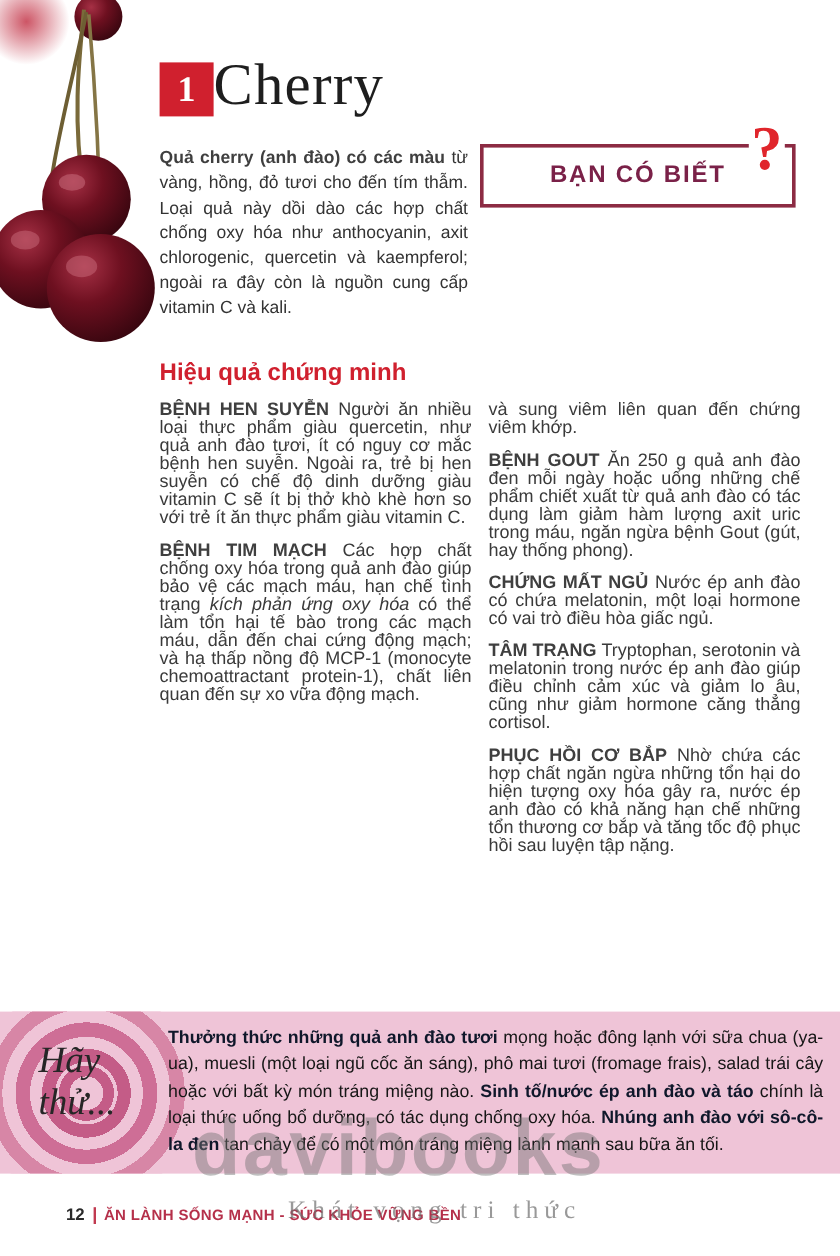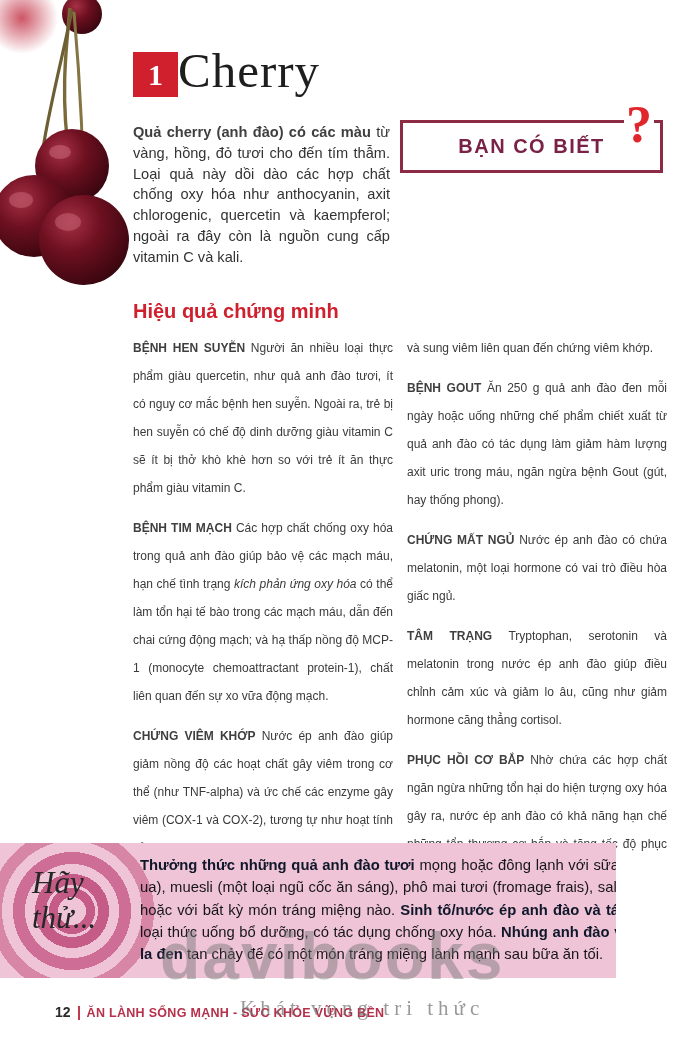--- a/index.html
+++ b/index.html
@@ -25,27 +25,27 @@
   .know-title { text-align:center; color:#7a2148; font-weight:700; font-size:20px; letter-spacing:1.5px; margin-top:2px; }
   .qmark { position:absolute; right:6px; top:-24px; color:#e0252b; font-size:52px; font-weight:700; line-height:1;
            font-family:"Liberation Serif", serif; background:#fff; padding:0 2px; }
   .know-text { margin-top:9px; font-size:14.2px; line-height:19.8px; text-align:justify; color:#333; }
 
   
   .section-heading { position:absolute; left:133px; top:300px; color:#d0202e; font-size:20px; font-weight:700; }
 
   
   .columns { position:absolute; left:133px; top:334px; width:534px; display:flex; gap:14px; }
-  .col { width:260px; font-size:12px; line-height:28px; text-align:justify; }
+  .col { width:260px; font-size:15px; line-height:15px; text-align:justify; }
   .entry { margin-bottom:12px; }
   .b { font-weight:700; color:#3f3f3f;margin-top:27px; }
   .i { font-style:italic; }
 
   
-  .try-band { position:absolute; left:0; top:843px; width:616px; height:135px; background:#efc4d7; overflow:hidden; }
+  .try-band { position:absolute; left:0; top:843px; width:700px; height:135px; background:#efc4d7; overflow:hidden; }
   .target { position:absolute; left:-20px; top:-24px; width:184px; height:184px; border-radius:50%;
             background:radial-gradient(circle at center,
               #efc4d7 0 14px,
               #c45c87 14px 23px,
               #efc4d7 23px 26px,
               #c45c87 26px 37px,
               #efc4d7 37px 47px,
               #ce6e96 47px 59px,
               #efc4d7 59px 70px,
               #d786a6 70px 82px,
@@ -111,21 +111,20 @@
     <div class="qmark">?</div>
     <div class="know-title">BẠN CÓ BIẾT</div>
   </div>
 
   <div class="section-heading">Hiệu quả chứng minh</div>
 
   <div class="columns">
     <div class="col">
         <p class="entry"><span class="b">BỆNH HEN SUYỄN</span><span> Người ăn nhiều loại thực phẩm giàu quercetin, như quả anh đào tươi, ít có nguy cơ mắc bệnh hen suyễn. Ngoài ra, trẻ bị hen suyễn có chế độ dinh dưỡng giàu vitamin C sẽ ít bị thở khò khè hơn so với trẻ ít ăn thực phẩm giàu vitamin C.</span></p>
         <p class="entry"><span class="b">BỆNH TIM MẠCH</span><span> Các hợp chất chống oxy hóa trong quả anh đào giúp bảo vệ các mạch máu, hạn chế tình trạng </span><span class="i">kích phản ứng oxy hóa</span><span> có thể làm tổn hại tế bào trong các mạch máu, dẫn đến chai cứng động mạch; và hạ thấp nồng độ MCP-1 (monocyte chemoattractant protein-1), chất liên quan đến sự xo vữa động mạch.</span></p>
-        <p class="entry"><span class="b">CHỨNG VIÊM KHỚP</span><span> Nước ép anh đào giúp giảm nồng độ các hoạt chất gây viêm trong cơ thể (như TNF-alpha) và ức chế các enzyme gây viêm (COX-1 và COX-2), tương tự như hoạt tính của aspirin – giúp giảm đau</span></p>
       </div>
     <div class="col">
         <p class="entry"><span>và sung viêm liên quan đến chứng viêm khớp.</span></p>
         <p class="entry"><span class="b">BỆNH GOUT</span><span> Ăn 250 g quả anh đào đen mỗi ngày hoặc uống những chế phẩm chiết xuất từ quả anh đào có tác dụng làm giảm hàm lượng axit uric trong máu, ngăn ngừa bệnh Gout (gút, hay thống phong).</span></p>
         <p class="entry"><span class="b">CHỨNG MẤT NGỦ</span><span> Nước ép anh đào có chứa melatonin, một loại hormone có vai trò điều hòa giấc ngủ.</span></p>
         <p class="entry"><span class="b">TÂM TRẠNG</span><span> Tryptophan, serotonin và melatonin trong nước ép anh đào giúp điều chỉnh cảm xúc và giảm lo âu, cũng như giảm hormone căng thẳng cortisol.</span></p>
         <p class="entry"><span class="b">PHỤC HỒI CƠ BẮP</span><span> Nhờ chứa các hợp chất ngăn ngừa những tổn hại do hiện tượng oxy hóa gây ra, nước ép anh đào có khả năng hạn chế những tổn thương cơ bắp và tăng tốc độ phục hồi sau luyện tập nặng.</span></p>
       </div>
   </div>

*****

EXERCISE DESCRIPTION:
Search the preceding listing for the word "hormone" and pull out every line that holds it.

ANSWER BELOW:
         <p class="entry"><span class="b">CHỨNG MẤT NGỦ</span><span> Nước ép anh đào có chứa melatonin, một loại hormone có vai trò điều hòa giấc ngủ.</span></p>
         <p class="entry"><span class="b">TÂM TRẠNG</span><span> Tryptophan, serotonin và melatonin trong nước ép anh đào giúp điều chỉnh cảm xúc và giảm lo âu, cũng như giảm hormone căng thẳng cortisol.</span></p>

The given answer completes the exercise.